Paul, Silas, and Timothy were not motivated by greed when they came to Thessalonica (1 Thess. 2:5), but came to save souls. To demonstrate this lack of covetousness among them, they refused to be a financial burden on anyone (1 Thess. 2:9), but instead made their own living. While many of the social elite of the first-century Greco-Roman culture regarded manual labor as degrading, Paul did not underplay but in fact highlighted his own manual labor in establishing his upstanding character (1 Thess. 2:9).
Paul did teach that financial support for preaching and other Christian service was acceptable, but on several occasions he did not make use of this privilege (2 Thess. 3:9; 1 Cor. 9:7-14; Gal. 6:6; 1 Tim. 5:17-18; cf. Matt. 10:10). One is not fit to be supported for Christian service if his ministry is motivated solely by financial gain (Acts 20:33; 1 Tim. 3:3, 8; 6:9-10; Titus 1:7; Heb. 13:5; 1 Pet. 5:2; 2 Pet. 2:3). Many philosophers and religious leaders of the day looked for patrons to support them, but Paul, Silas, and Timothy avoided this practice, making themselves a model for the church to follow.
In the epistle of 2 Thessalonians, Paul returns to the teaching on work given at their initial visit: “For even when we were with you, this we commanded you, if any would not work, neither should he eat” (2 Thess. 3:10).
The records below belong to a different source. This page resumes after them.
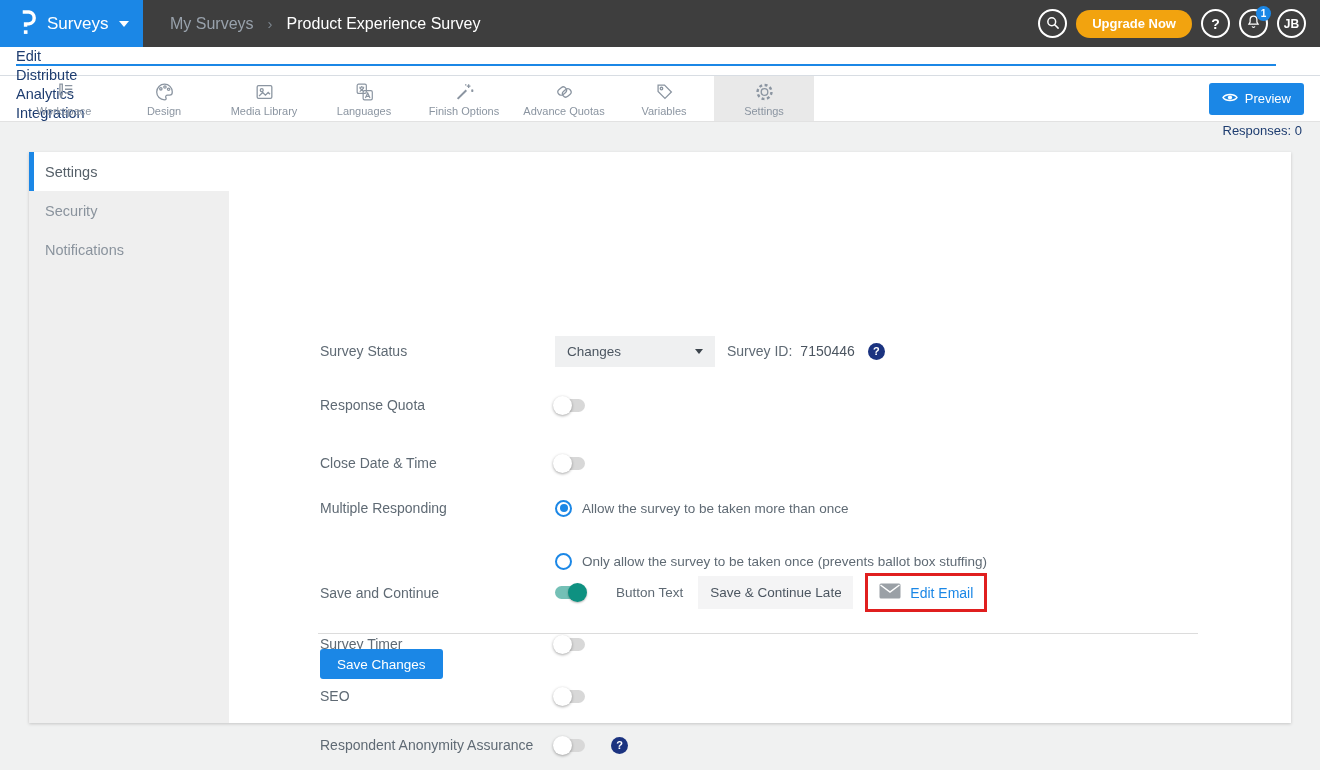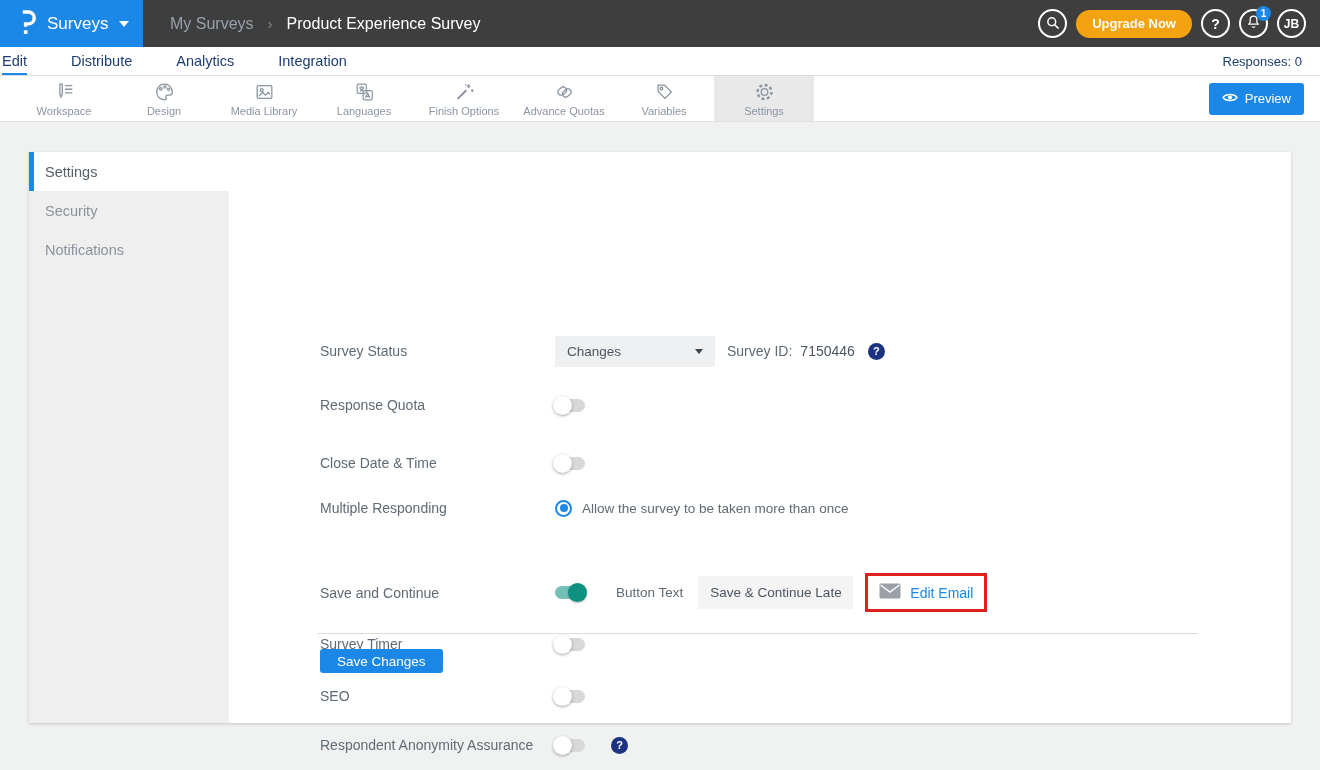--- a/index.html
+++ b/index.html
@@ -14,21 +14,21 @@
   .breadcrumb { display:flex; align-items:center; gap:14px; margin-left:27px; font-size:16px; }
   .bc-parent { color:#98a1ab; cursor:pointer; }
   .bc-sep { color:#7d868f; font-size:15px; }
   .bc-current { color:#ffffff; }
   .header-right { margin-left:auto; display:flex; align-items:center; gap:9px; padding-right:14px; }
   .hicon { width:29px; height:29px; border:2px solid #fff; border-radius:50%; display:flex; align-items:center; justify-content:center; color:#fff; font-weight:bold; font-size:14px; cursor:pointer; position:relative; }
   .upgrade-btn { height:28px; background:#f2a30f; border:none; border-radius:15px; color:#fff; font-weight:bold; font-size:13px; padding:0 16px; cursor:pointer; font-family:inherit; }
   .badge { position:absolute; top:-5px; right:-5px; min-width:15px; height:15px; background:#1b87e6; border-radius:50%; color:#fff; font-size:10px; font-weight:bold; display:flex; align-items:center; justify-content:center; }
 
   
-  .tabbar { height:29px; background:#fff; display:flex; align-items:stretch; padding-left:2px; border-bottom:1px solid #d8dde3; }
+  .tabbar { height:29px; background:#fff; display:flex; align-items:stretch; padding-left:16px; border-bottom:1px solid #d8dde3;flex-direction:column; }
   .tab { display:flex; align-items:center; font-size:14.5px; color:#1e3d70; margin-right:44px; cursor:pointer; border-bottom:2px solid transparent; padding-top:1px; }
   .tab.active { border-bottom-color:#1b87e6; }
   .responses { margin-left:auto; display:flex; align-items:center; font-size:13px; color:#1e3d70; padding-right:18px; }
 
   
   .toolbar { height:46px; background:#fff; border-bottom:1px solid #e2e2e2; display:flex; align-items:stretch; padding-left:14px; }
   .tool { width:100px; display:flex; flex-direction:column; align-items:center; justify-content:center; gap:2px; color:#8b95a1; cursor:pointer; }
   .tool.active { background:#e9e9e9; }
   .tool svg { display:block; }
   .tool-label { font-size:11px; color:#8b95a1; }
@@ -65,21 +65,21 @@
   .radio { width:17px; height:17px; border-radius:50%; border:2px solid #1b87e6; position:relative; margin-right:10px; flex-shrink:0; background:#fff; }
   .radio.sel::after { content:''; position:absolute; inset:2.5px; border-radius:50%; background:#1b87e6; }
   .radio-label { font-size:13.5px; color:#5f6a74; }
 
   .btn-text-label { margin-left:31px; color:#5f6a74; font-size:13.5px; }
   .btn-text-input { margin-left:15px; width:155px; height:33px; background:#f4f4f5; border:none; outline:none; font-family:inherit; font-size:13.5px; color:#4b5560; padding:0 12px; }
   .red-box { margin-left:12px; height:39px; border:3px solid #e01f1f; display:flex; align-items:center; gap:9px; padding:0 11px; }
   .edit-email-label { color:#1b87e6; font-size:14px; cursor:pointer; }
 
   .divider { position:absolute; left:89px; right:93px; top:481px; border-top:1px solid #dcdcdc; }
-  .save-btn { position:absolute; left:91px; top:497px; height:24px; background:#1b87e6; border:none; border-radius:3px; color:#fff; font-size:13.5px; font-family:inherit; padding:0 17px; cursor:pointer; }
+  .save-btn { position:absolute; left:91px; top:497px; height:30px; background:#1b87e6; border:none; border-radius:3px; color:#fff; font-size:13.5px; font-family:inherit; padding:0 17px; cursor:pointer; }
 </style>
 </head>
 <body>
 
 <div class="header">
   <div class="brand">
     <span>
       <svg width="21" height="27" viewBox="0 0 22 28" fill="none">
         <path d="M6 4 H12.5 A6.3 6.3 0 0 1 12.5 16.5 H9 V19.5" stroke="#fff" stroke-width="3.6"></path>
         <rect x="7.2" y="23.2" width="3.8" height="3.8" fill="#fff"></rect>
@@ -266,20 +266,24 @@
             <div class="knob"></div>
           </div>
       </div>
 
       <div class="frow" style="top:340px; height:64px; align-items:flex-start;">
         <span class="flabel" style="line-height:32px;">Multiple Responding</span>
         <div class="radio-group">
           <div class="radio-line">
             <span class="radio sel"></span>
             <span class="radio-label">Allow the survey to be taken more than once</span>
+          </div>
+          <div class="radio-line">
+            <span class="radio"></span>
+            <span class="radio-label">Only allow the survey to be taken once (prevents ballot box stuffing)</span>
           </div>
         </div>
       </div>
 
       <div class="frow" style="top:424px; height:33px;">
         <span class="flabel">Save and Continue</span>
         <div class="toggle on">
             <div class="knob"></div>
           </div>
         <span class="btn-text-label">Button Text</span>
God’s response to one who could work but refuses is essentially, “You choose not to work? Then you choose not to have the necessities of life when you need them.” Often there is a mistaken notion of charity today, where “the Christian thing to do is always provide for the needs of others” even when they could provide for themselves. This is not Christian; it is not what the Bible teaches. While 2 Thessalonians 3 commands that we be merciful and do good (2 Thess. 3:13), it also prohibits us from enabling someone in a life of freeloading (2 Thess. 3:10-11).